Tochigi Prefecture is located in the center of Honshu the main island of Japan and is known for its historical sites in Nikko.

Tochigi Prefecture (栃木県, Tochigi Ken) is mostly a rural area that is not too far from Tokyo. It is a prefecture surrounded by mountains on the north, east, and west side. The southern part is mostly made up of Kanto Plains. When the domain was established the Shimotsuke Yakushi Temple was built and was made the Buddhist capital in the Kanto Region. Outbreaks of civil war between the Minamoto and Taira Clans ended the rule of aristocrats in the Shogunate, which ushered in a warrior state era. In the early 17th century Tokugawa Ieyasu unified Japan brought in an era of peace called the Edo Period. When Ieyasu passed away a mausoleum was built in 1617. The structure was built in Nikko because it was considered holy ground.

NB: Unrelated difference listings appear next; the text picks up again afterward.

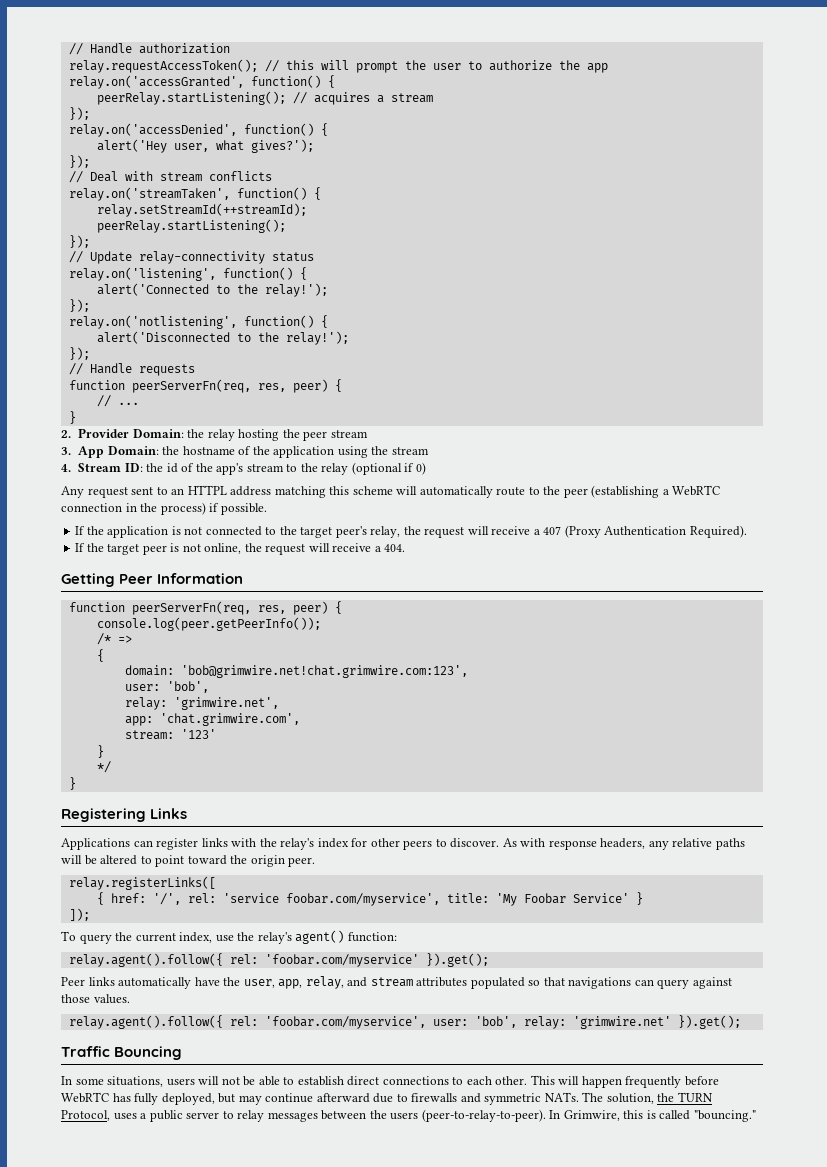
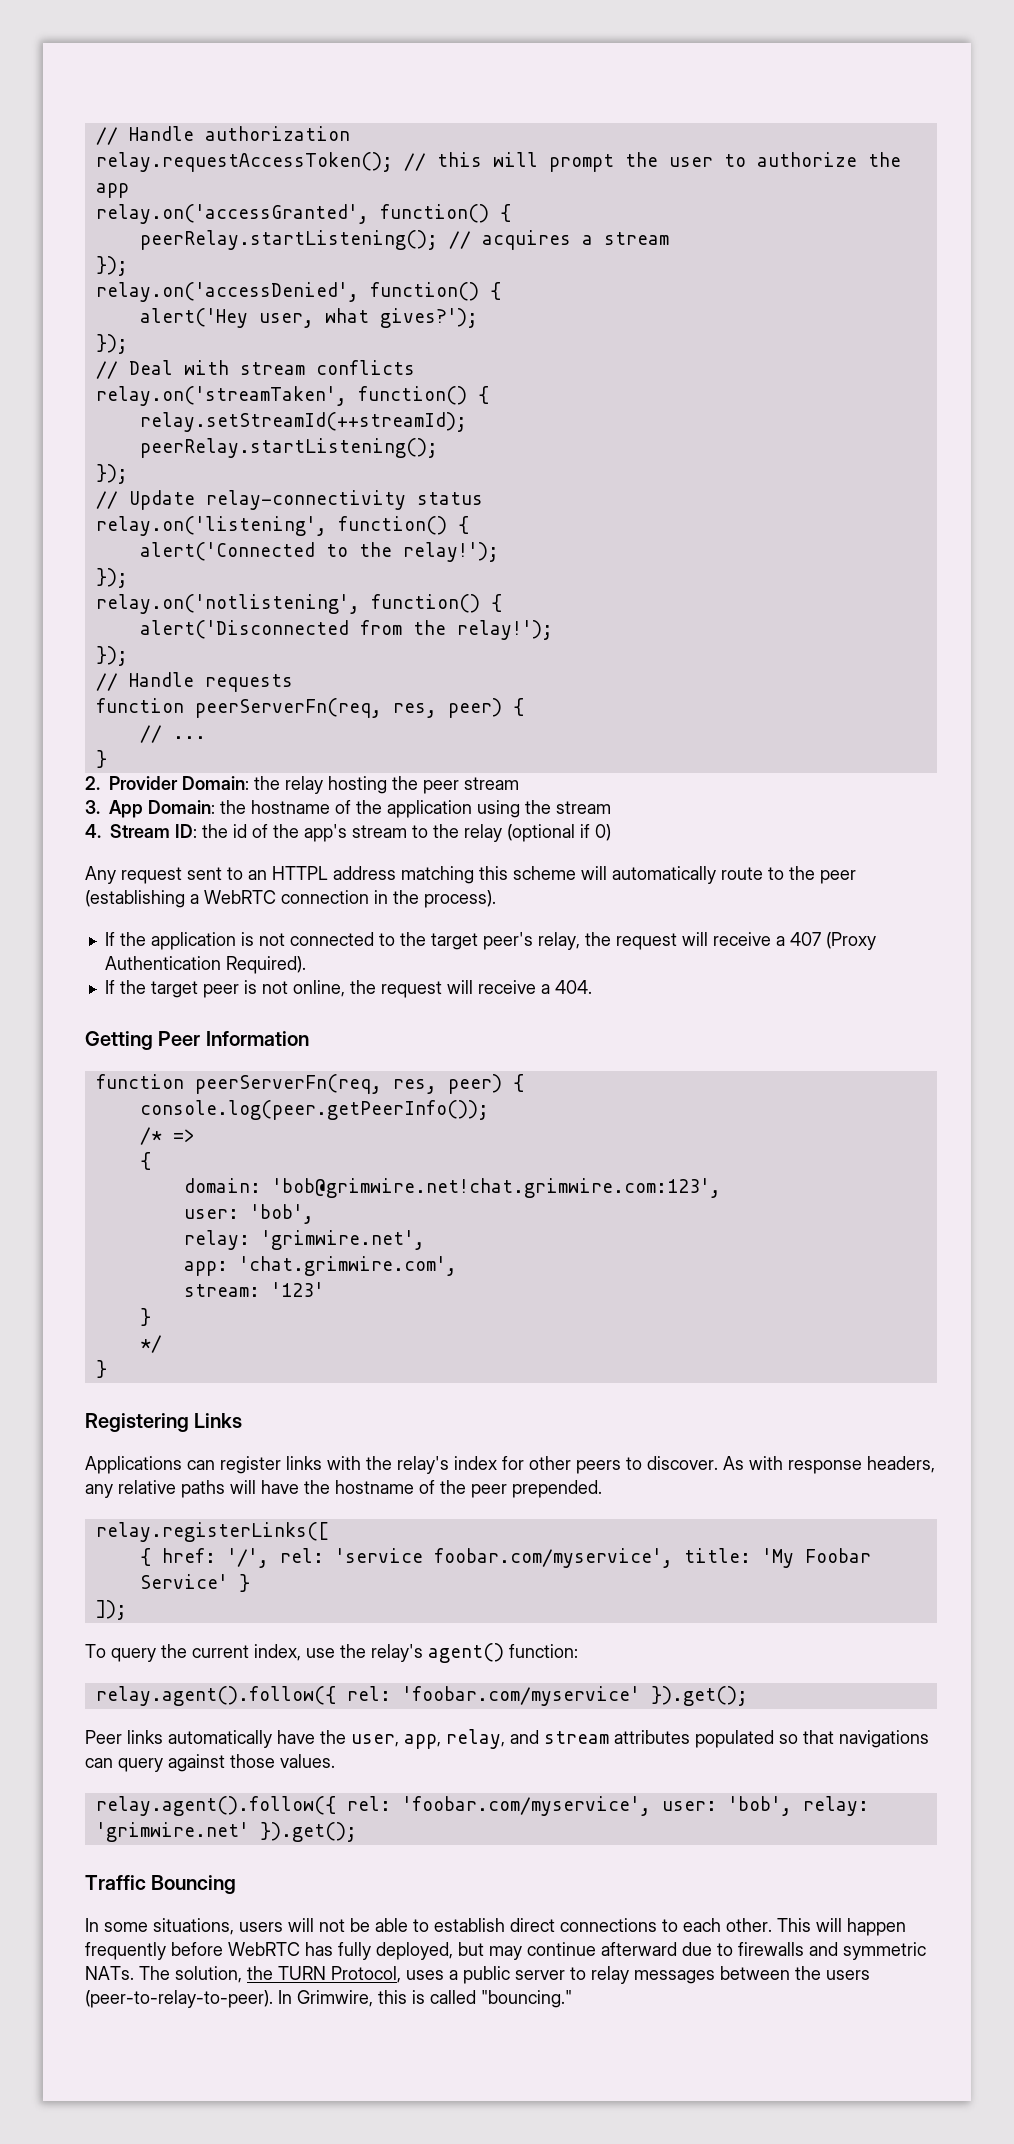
- alert('Disconnected to the relay!');
+ alert('Disconnected from the relay!');
- Any request sent to an HTTPL address matching this scheme will automatically route to the peer (establishing a WebRTC connection in the process) if possible.
+ Any request sent to an HTTPL address matching this scheme will automatically route to the peer (establishing a WebRTC connection in the process).
- As with response headers, any relative paths will be altered to point toward the origin peer.
+ As with response headers, any relative paths will have the hostname of the peer prepended.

Toshogu shrine was established on those holy grounds and the Nikko Kaido, a highway road, was developed to provide people better access to the mausoleum from Edo, present day Tokyo. This allowed patrons the opportunity to pay their respects to the founder of the Tokugawa Shogunate. After the Tokugawa Shogunate fell the locals rallied together to protect the grounds from the Meiji Government. The Meiji Restoration wanted to separate Buddhism from Shinto by destroy buildings that combined both. Nikko was on the list and it was mostly saved by the protests of the people. Through those efforts the shrines and temples of Nikko are now listed as an UNESCO World Heritage Site. Nikko is also a popular place to go to in the autumn season when the trees are covered with fall color leaves.

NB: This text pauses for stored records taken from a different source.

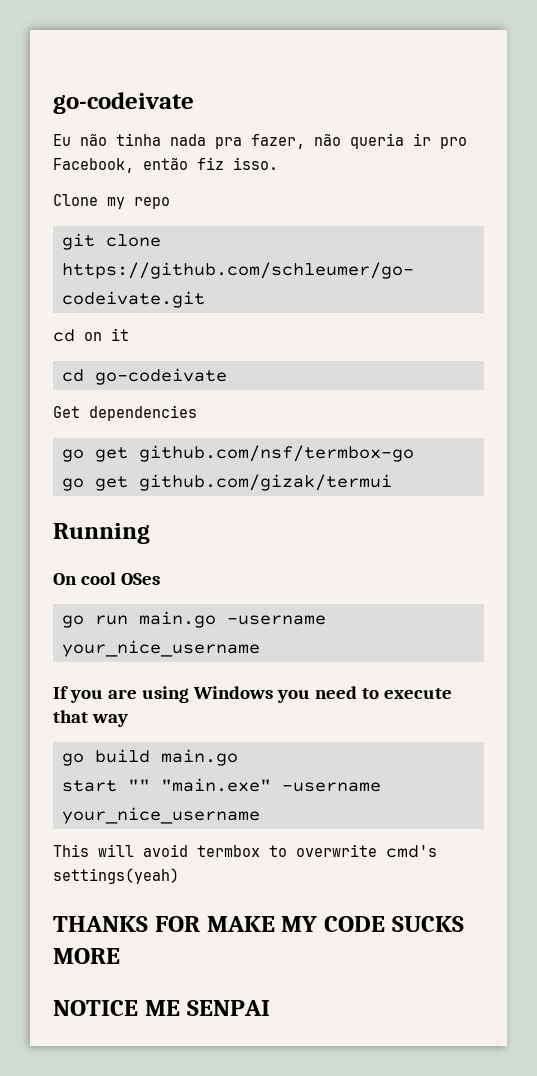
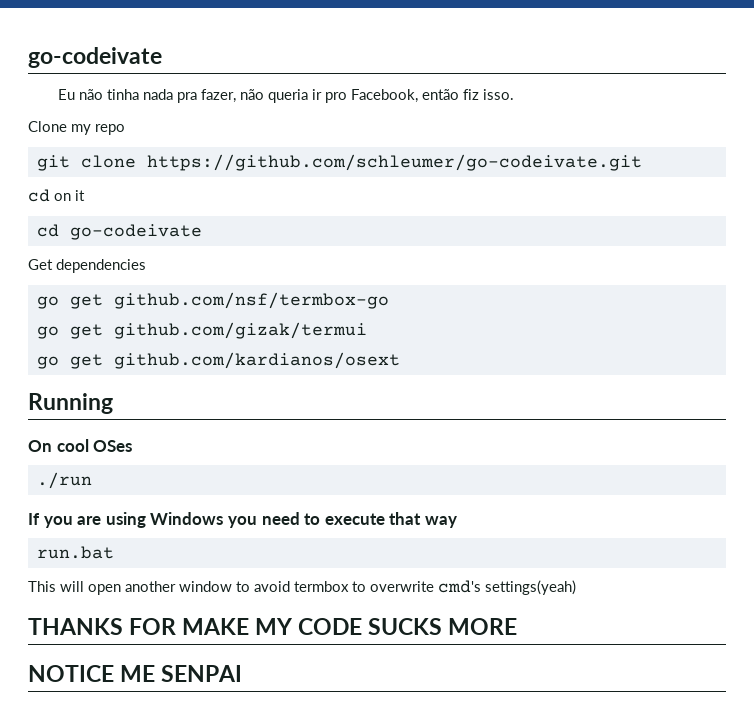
+ go get github.com/kardianos/osext
- go run main.go -username your_nice_username
+ ./run
- go build main.go
- start "" "main.exe" -username your_nice_username
- This will avoid termbox to overwrite cmd's settings(yeah)
+ run.bat
+ This will open another window to avoid termbox to overwrite cmd's settings(yeah)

When the Han system was abolished, the prefectural program was replaced the old feudal system in 1871. It was at this time Tochigi Prefecture was created and a couple of years later were merged with Utsunomiya Prefecture. Utsunomiya is known for being the town of gyoza since it is one of the specialties of the city. Tochigi is known as the leader in production for strawberries and Japanese pears. The quality of the fruit produced in Tochigi Prefecture is so high that the items are sold nationwide as well as exported to other countries. There is an onsen (hot spring) paradise in the prefecture. There are about 630 hot springs in the prefecture with their own sources. The hot spring towns Kinugawa, Shiobara, and Nasu attract more visitors than the other ones in Japan. It is an area closest to Tokyo that visitors can experience an open air bath with snow in the surrounding foliage.